2/8/2009
Tem dia que gosto
de escrever para mim mesma, por falta de vontade de escrever para alguém em
particular, mas por uma vontade danada de escrever. Depois eu posso até contar
o que escrevi, para a Maria Clara por exemplo, uma colega do Salão que anda
bisbilhotando, no bom sentido, os livros que levo para ler entre um corte de
cabelo e outro, sempre de homem. Ela pega o livro, vira pra lá, vira pra cá, lê
a contracapa, Suzete, é bom?, digo que é, Suzete, é difícil?, digo que não, acho
que ela tem medo, ela torna a botar o livro no lugar e muda de assunto. Ela não
lê nada.
Mas por
enquanto, é para mim que escrevo. Quero falar do encontro que tive semana
passada.

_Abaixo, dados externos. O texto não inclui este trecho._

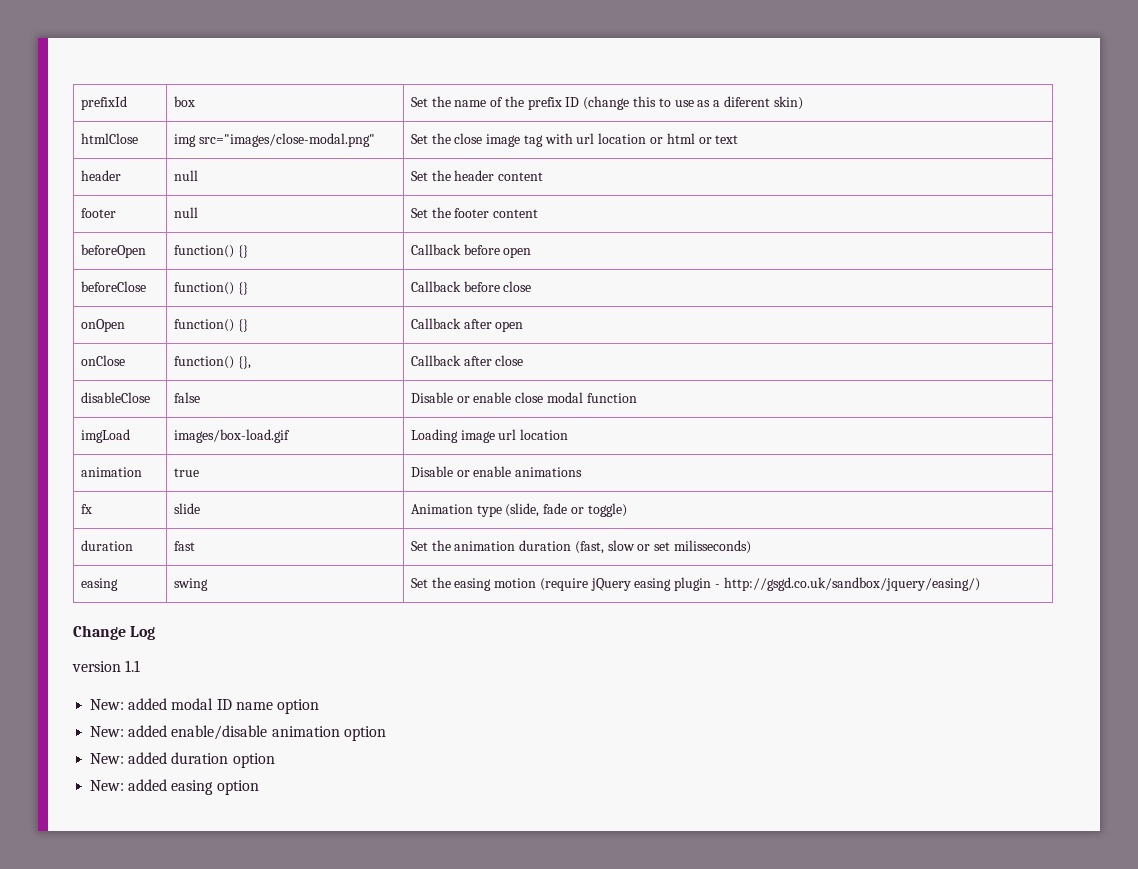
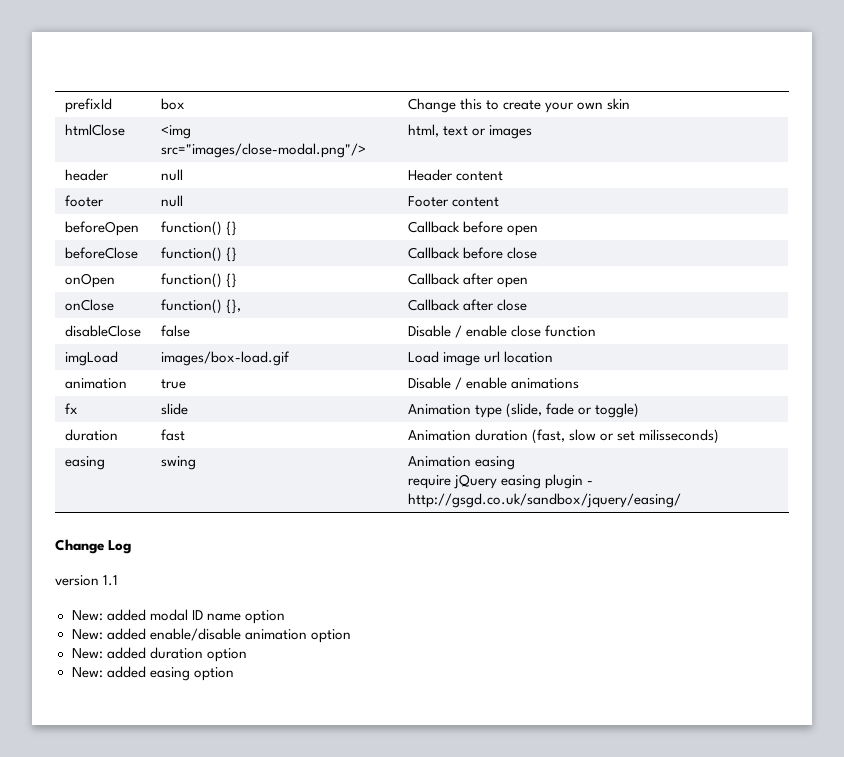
[410,96,803,110] [80,133,138,144] [173,133,375,147] [410,133,739,147] Set the name of the prefix ID (change this to use as a diferent skin) // htmlClose | img src="images/close-modal.png" | Set the close image tag with url location or html or text -> [407,98,631,113] [64,124,125,136] [160,125,191,139] [160,143,366,158] [407,124,532,139] Change this to create your own skin // htmlClose | <img src="images/close-modal.png"/> | html, text or images
[410,170,495,181] Set the header -> [407,169,453,181] Header
[410,207,490,218] Set the footer -> [407,196,449,207] Footer
[456,396,470,403] or -> [454,325,462,338] /
[546,392,583,403] modal -> (541, 331) none
[410,429,458,443] Loading -> [407,351,439,363] Load
[456,470,470,477] or -> [454,377,462,390] /
[410,540,516,551] Set the animation -> [407,430,471,441] Animation
[410,577,588,591] Set the easing motion (require -> [407,456,515,470] [407,475,451,489] Animation easing // require
[723,577,980,591] http://gsgd.co.uk/sandbox/jquery/easing/) -> [407,493,681,508] http://gsgd.co.uk/sandbox/jquery/easing/

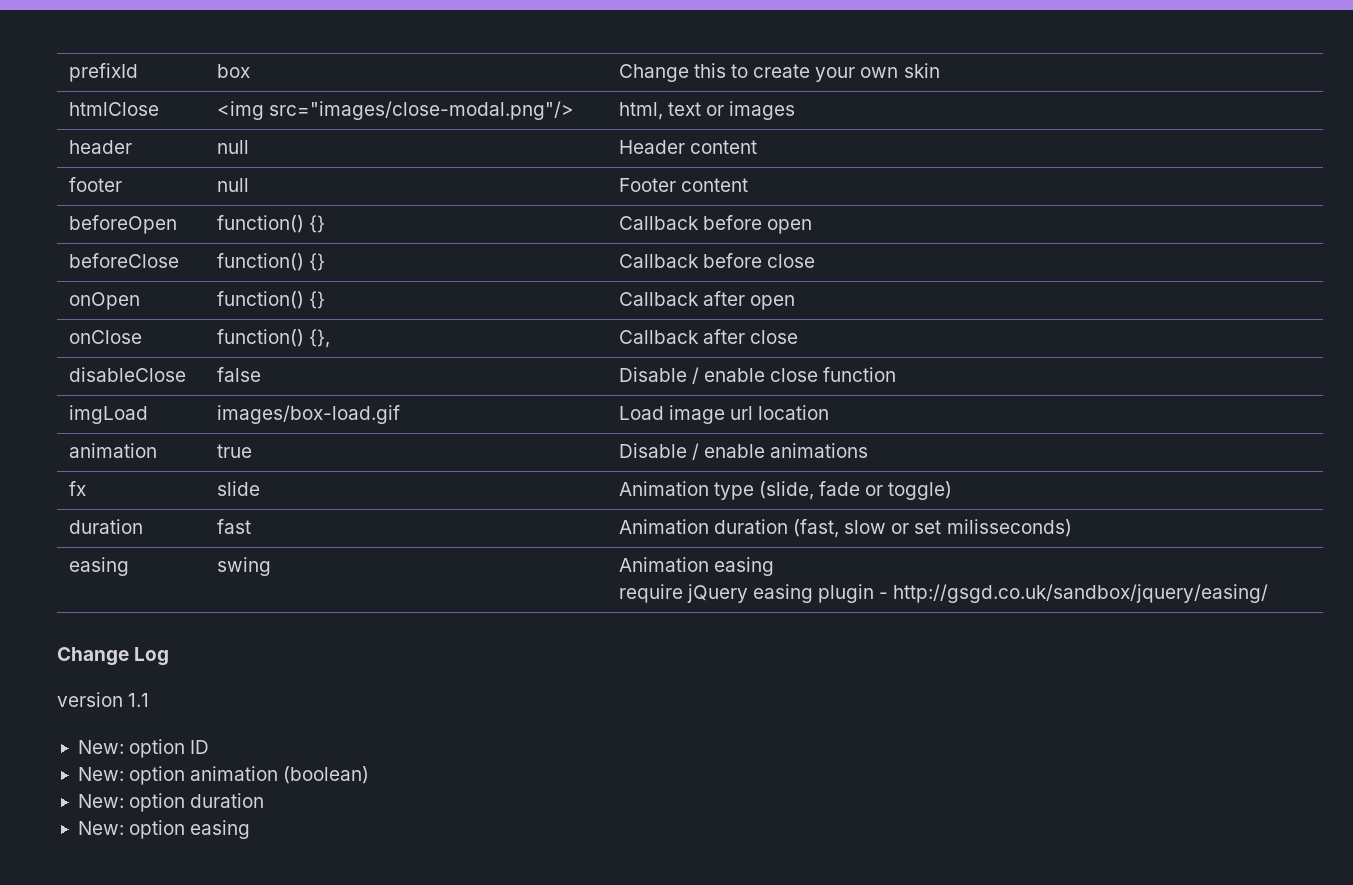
[106,609,188,621] added modal -> [129,739,186,758] option
[206,610,285,624] [71,628,351,643] [71,647,247,662] [71,666,234,681] name option // New: added enable/disable animation option // New: added duration option // New: added easing option -> [77,766,370,785] [77,793,265,812] [77,820,251,839] // New: option animation (boolean) // New: option duration // New: option easing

Quando digo encontro, todo mundo já sabe que se trata de alguém, um
homem, é claro, de quem cortei o cabelo. Pois me apareceu no Salão um rapaz de
seus 40 anos, alto, muito alto, olhos claros, fala mansa, que me pediu um corte
bem rente, Mas não me deixe careca, ele brincou, amável desde o começo.
Preparava-me
para iniciar meu trabalho quando ele viu o livro do Ferreira Gullar, Poema
sujo, sobre a penteadeira, e me perguntou se eu gostava de poesia. Pronto, foi
o suficiente para começarmos uma conversa que não acabava mais, e ao final ele
me perguntou se eu conhecia uma poeta chamada Ana Cristina Cesar. Tomei logo
nota do nome para não me esquecer, pois confesso que fiquei meio atarantada com
o rapagão de nome Sérgio, o sobrenome me pareceu judeu, não consegui guardar.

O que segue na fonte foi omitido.